Republican leaders still bring up the "eviscerate memo," which among other things laid out a press and political strategy to "eviscerate the leadership and weaken their ability to govern."

Laurenz declined to comment this week on NC Citizens or its associated groups, referring questions to Weisel.

Older campaign finance forms provide some information about past donors, which include the Americas Families First Action Fund, Wake Citizens for Good Government PAC, NC Futures Action Fund and NC Advocates for Justice. The group's largest known donor is the National Education Association, a national teacher lobbying group, which gave $180,000 in October 2012.

The NEA's press office didn't return messages Friday seeking more recent information.

Fair Courts Now

Democrats have made it clear that GOP changes to the state's judiciary will be a major issue going into November's legislative elections. That intensified during the just-ended legislative session that saw Republicans pass measures to move gubernatorial judicial appointment powers to the General Assembly.

Fair Courts Now, which has an associated group called Fair Courts NC, has pushed the issue for months. It bought more than 300 Facebook ads, according to Facebook's new database of political ads. The group had 62 Facebook ads active as of Wednesday.

In January, the group kicked off a campaign with the National Democratic Redistricting Committee, which is run by Eric Holder, attorney general under President Barack Obama. The NDRC said it would invest $25,000 "to fight partisan attempts to rig the judicial system in North Carolina."

Progress NC, a well-known player in North Carolina politics, was also involved. Executive Director Gerrick Brenner said at the time that the name Fair Courts Now was "basically a branding mechanism."

Asked whether people should know who's paying for political messages, Brenner said they should. But that's not the law.

"These are the rules of the road," Brenner said at the time. "Congress has had the opportunity to change the rules. They've refused to do it."

NC Common Ground

Common Ground is a newer advertising push focused on environmental issues.

The group has an ad running in the Greensboro area against Sen. Trudy Wade and Reps. 

John Faircloth and Jon Hardister, all R-Guilford, accusing them of doing "the old two-step dance in Raleigh," saying they take campaign donations from Duke Energy and then vote with the company on coal ash legislation.

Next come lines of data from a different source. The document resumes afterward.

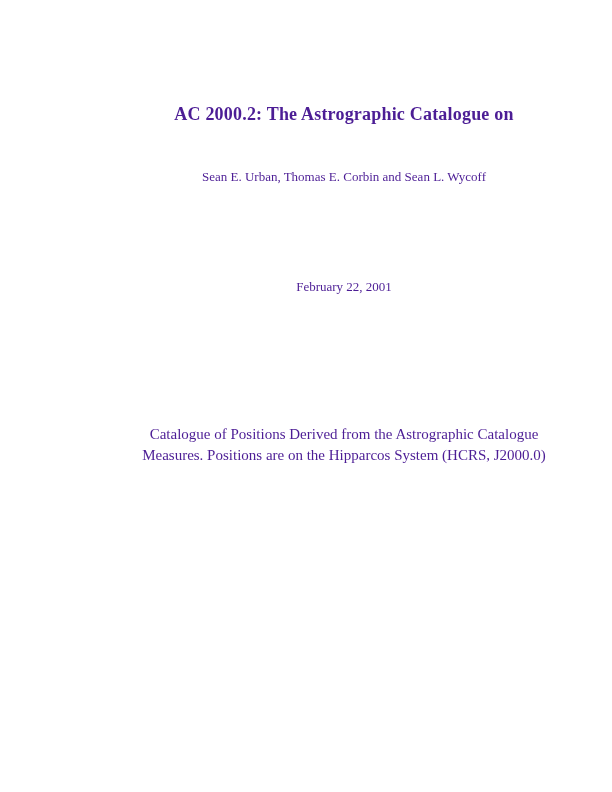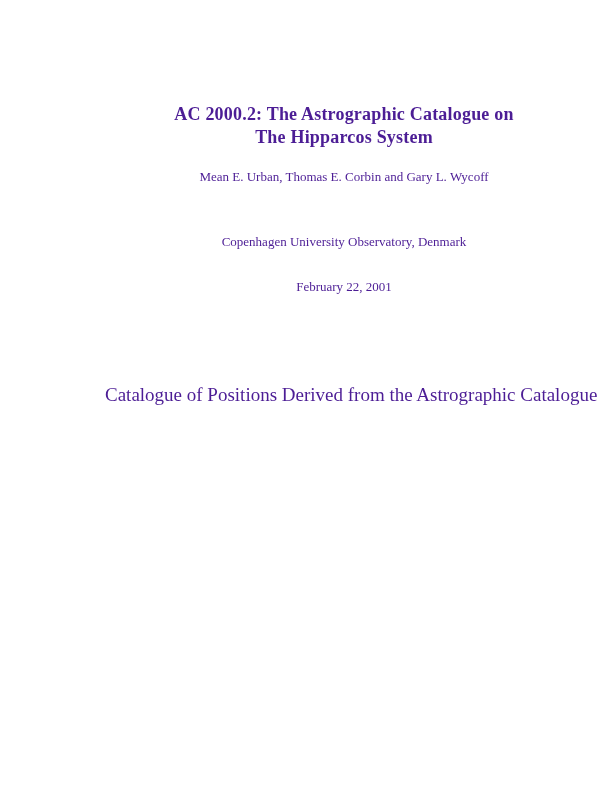"The Hipparcos System" div { html: <div>The Hipparcos System</div> -> none }
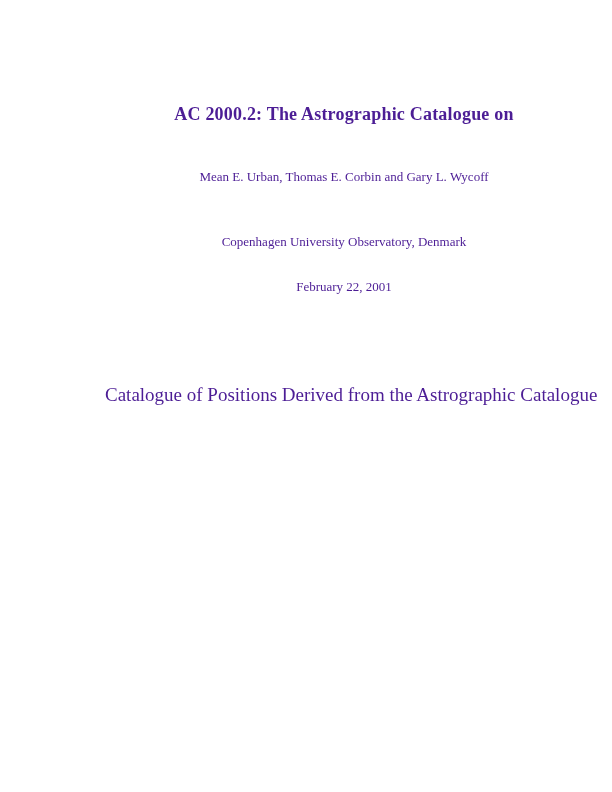"Mean E. Urban, Thomas E." div { text: Mean E. Urban, Thomas E. Corbin and Gary -> Sean E. Urban, Thomas E. Corbin and Sean }
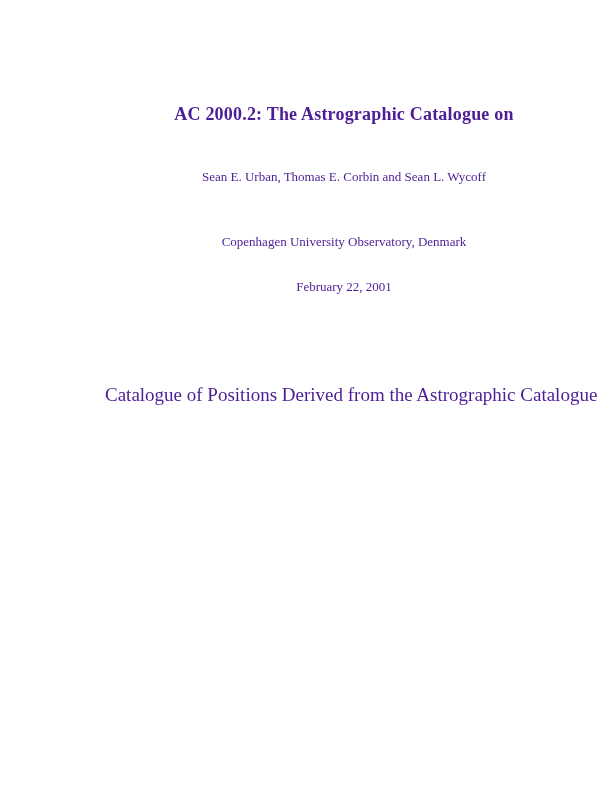"Copenhagen University Observatory," div { html: <div>Copenhagen University Observatory, Denmark</div> -> none }
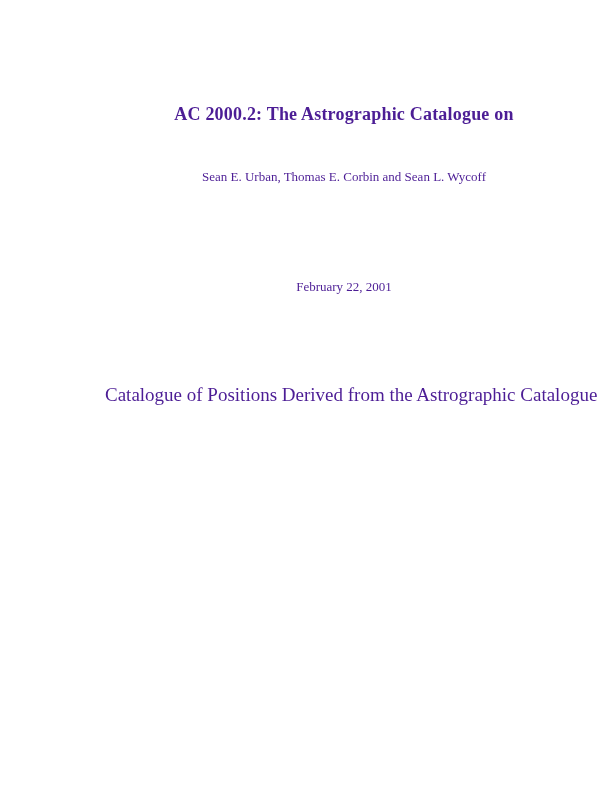"Catalogue of Positions Derived from" .abstract { font-size: 19px -> 15px; top: 384px -> 424px }
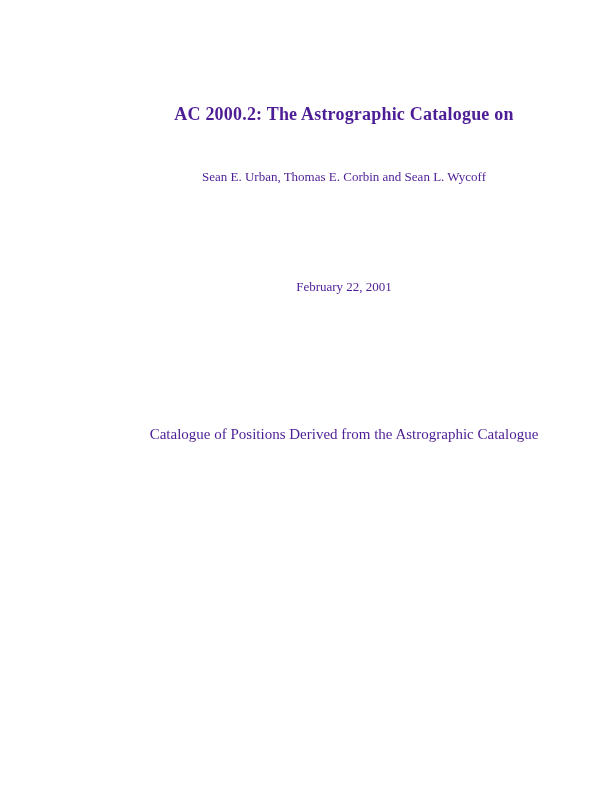"Measures. Positions are on the" div { html: none -> <div>Measures. Positions are on the Hipparcos System (HCRS, J2000.0)</div> }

The group has also put money into nearly 30 different Facebook ads in the last month, each targeting environmental issues. Some deal with hog waste and farm legislation the General Assembly passed this session to shield farms from nuisance lawsuits, others with coal ash, others with water quality and "chemicals in your water," an apparent reference to manufacturer Chemours and the unregulated compound GenX found in the Cape Fear River and in groundwater.

Facebook's ad database indicates the group has spent between $20,000 and $100,000 on these ads. The database gives ranges, and the ads most commonly cost $1,000 to $5,000 apiece, which is good for 50,000 to 100,000 impressions on the social media site.

The ads primarily target Republican legislators, though five Democrats made the list as well. All occupy seats considered safe for Democrats in the coming legislative elections.

Common Ground's goal is to educate voters with a focus on economic fairness, education and a clean environment, according to its website, which appears to be a clone of commonsensenc.org.

"One of the major reasons people don't participate in our democracy ... is a lack of information," the group says on its site.

Aim Higher Now

NC Citizens has a third assumed name, according to Wake County business records: Aim Higher Now.

Based on its website and social media presence, this an engagement arm, training volunteers, knocking on doors, making phone calls and working with other progressive groups. It lists its top issues as public school investment, voting rights, environmental issues and "economic opportunity that benefits everyone."

The group names organizers on its website in Wake, Mecklenburg, Guilford and New Hanover counties, but none responded to WRAL News' requests for comment.